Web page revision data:
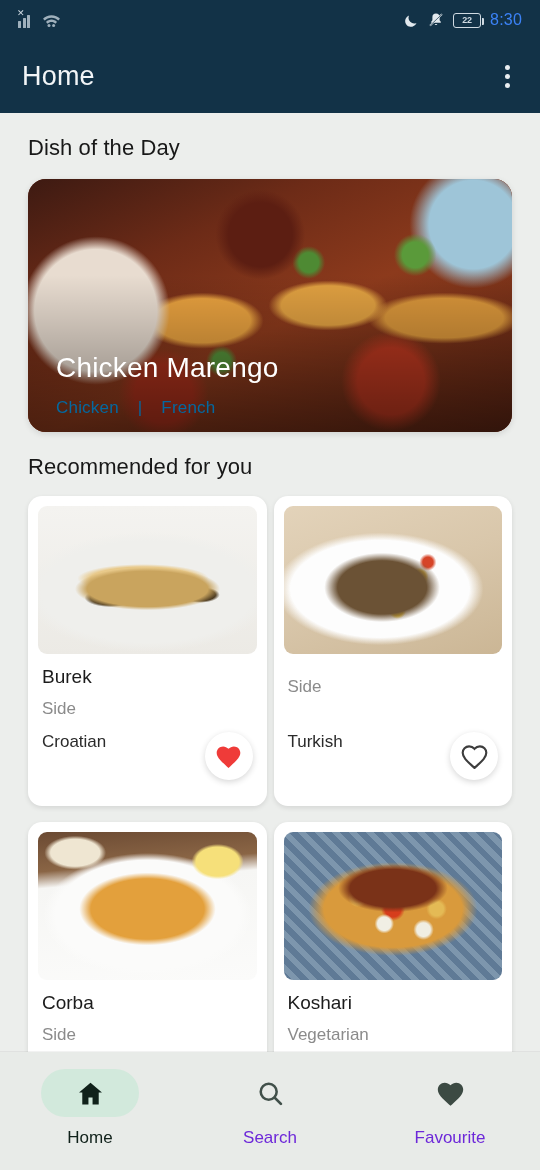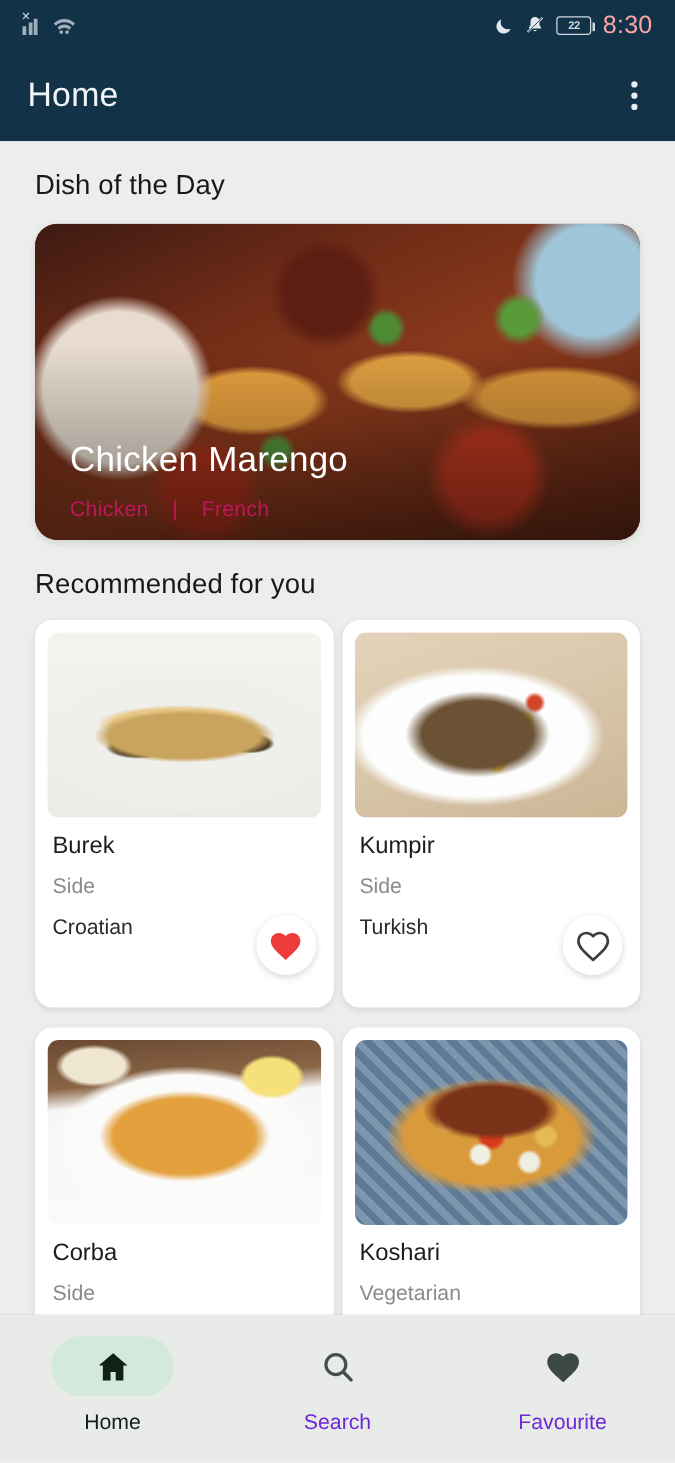"8:30" .clock { color: #fca5a5 -> #3b82f6; font-size: 20px -> 16px }
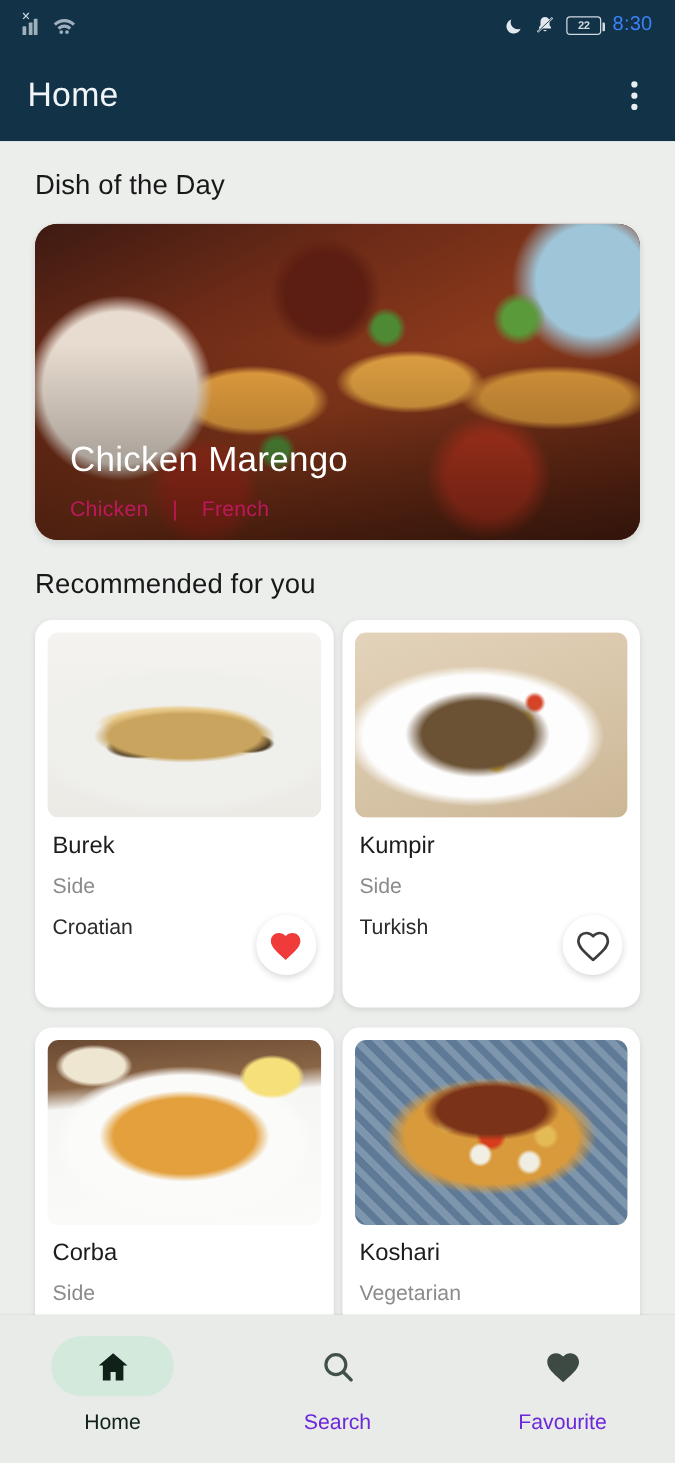"Chicken | French" .hero-sub { color: #be185d -> #0369a1 }
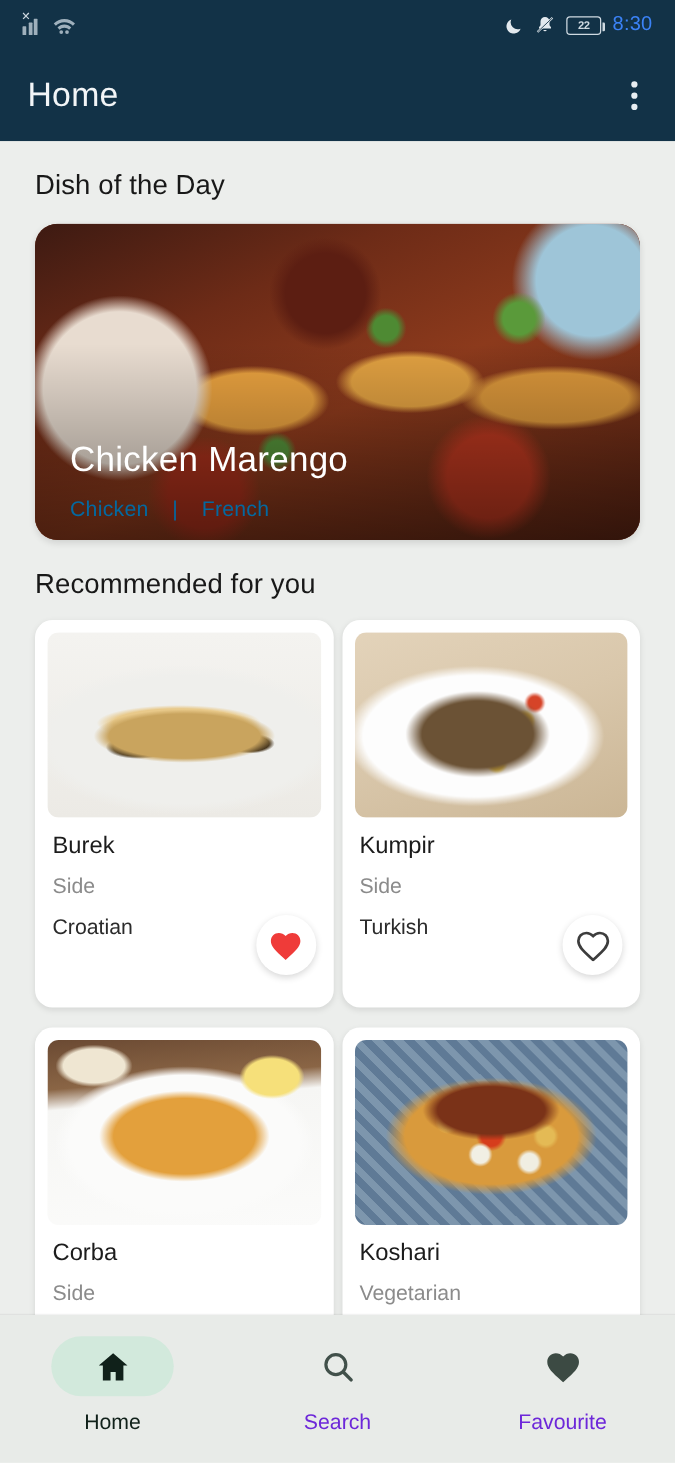"Kumpir" div.card-name { html: <div>Kumpir</div> -> none }
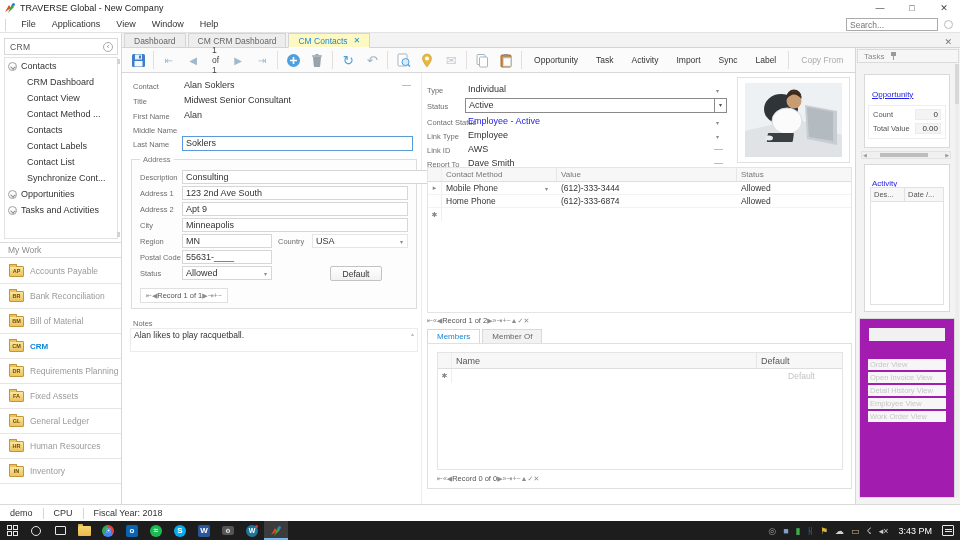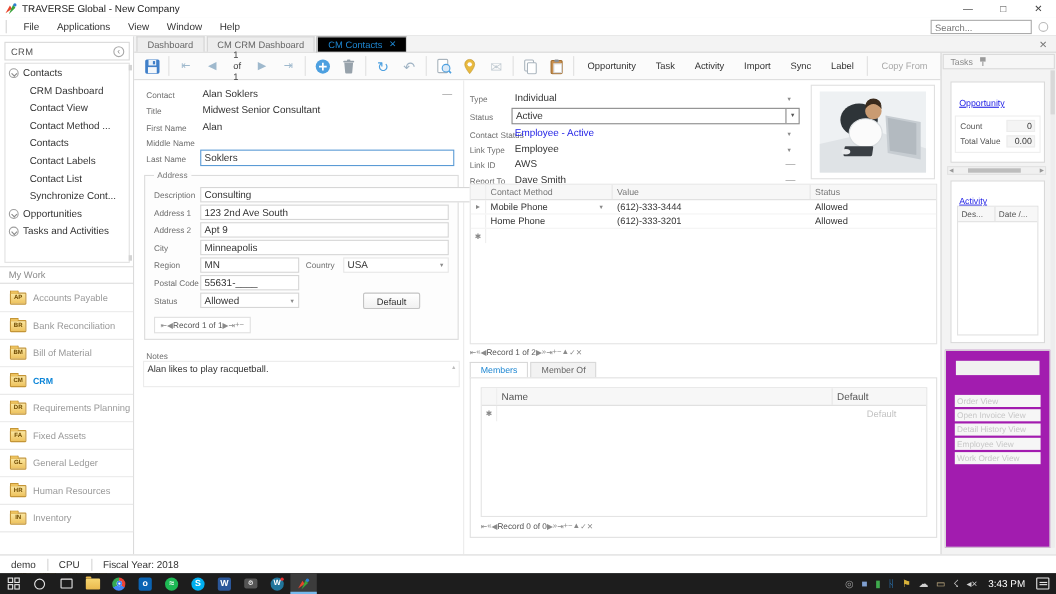"CM Contacts" .tab.active { background: #000000 -> #fef9c3 }
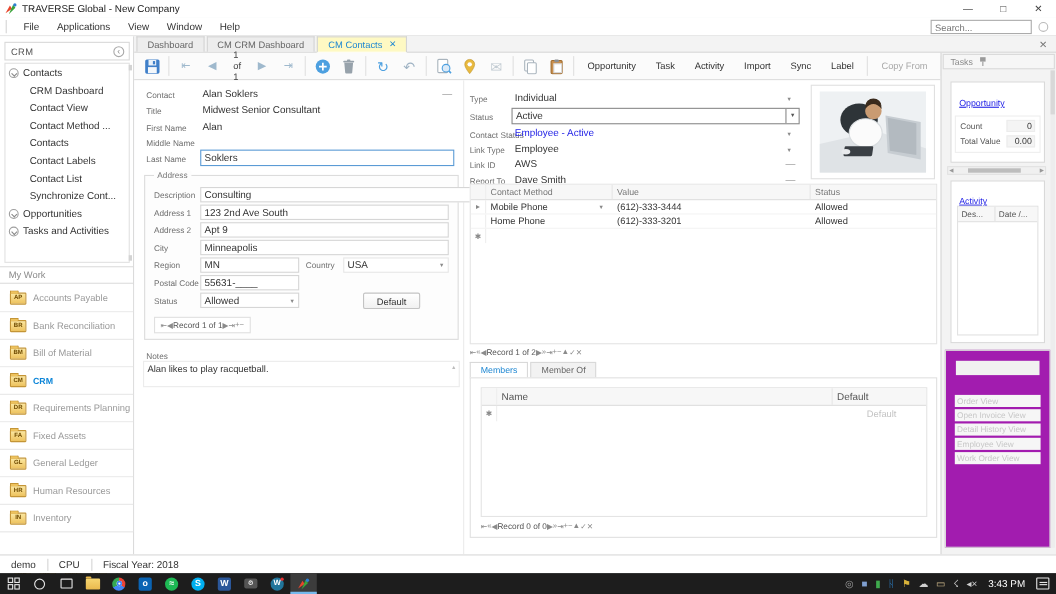"(612)-333-3201" span.gval { text: -333-3201 -> -333-6874 }
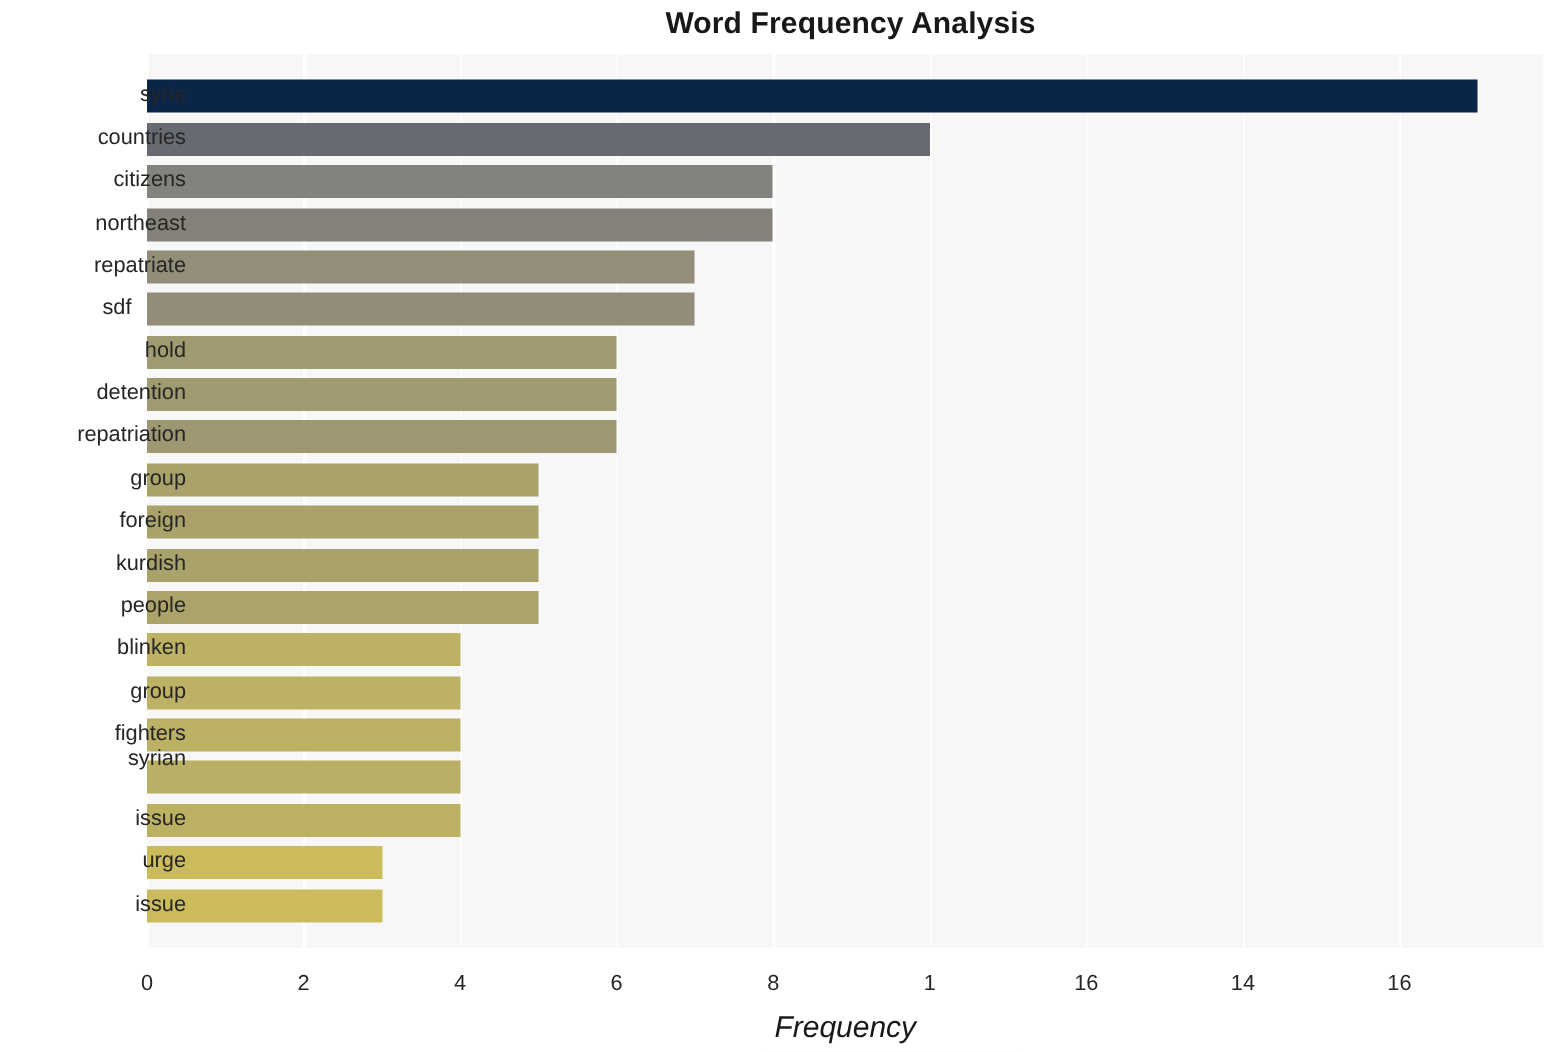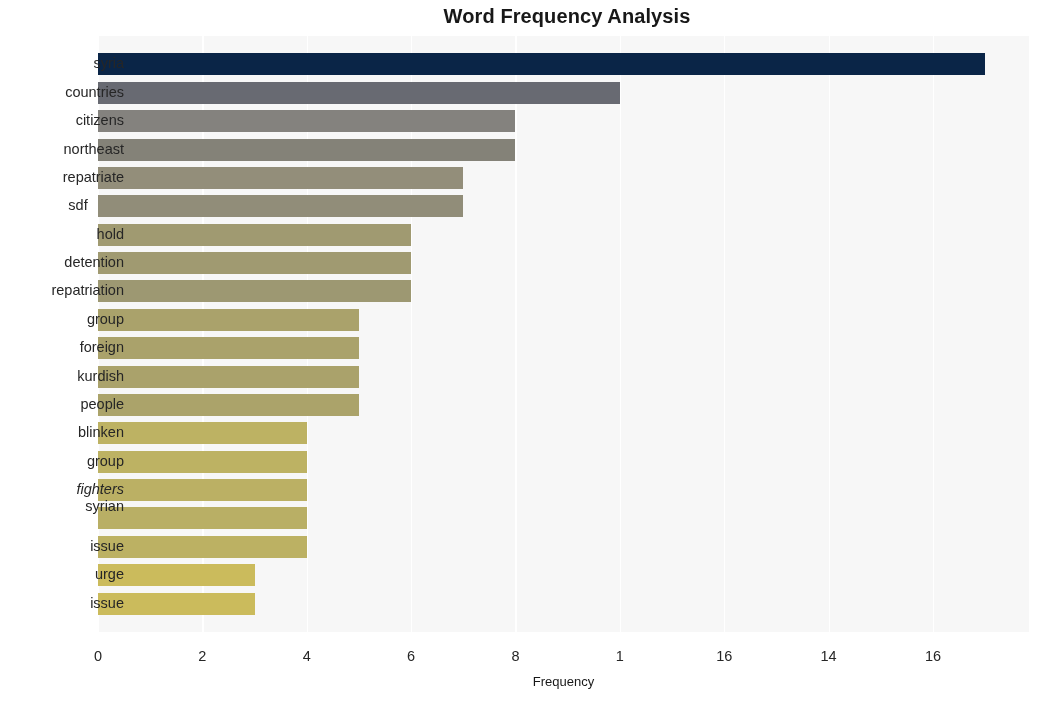"fighters" div.y-label { font-style: italic -> none }
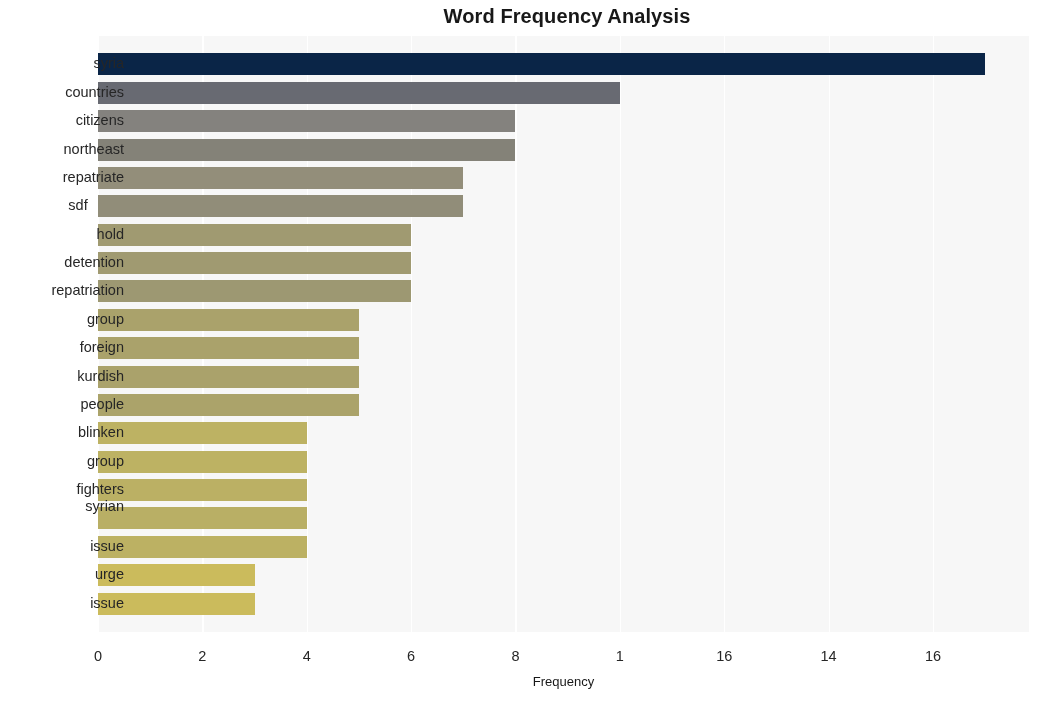"Frequency" #x-axis-title { font-size: 13px -> 20px; font-style: none -> italic }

Directions for this task: Could the lines from the first entry through the line that contains "font-style: italic ->" be copied exactly, with all pictures left out?

Answer to this task:
"8:30" .clock { color: #fca5a5 -> #3b82f6; font-size: 20px -> 16px }
"Chicken | French" .hero-sub { color: #be185d -> #0369a1 }
"Kumpir" div.card-name { html: <div>Kumpir</div> -> none }
"CM Contacts" .tab.active { background: #000000 -> #fef9c3 }
"(612)-333-3201" span.gval { text: -333-3201 -> -333-6874 }
"fighters" div.y-label { font-style: italic -> none }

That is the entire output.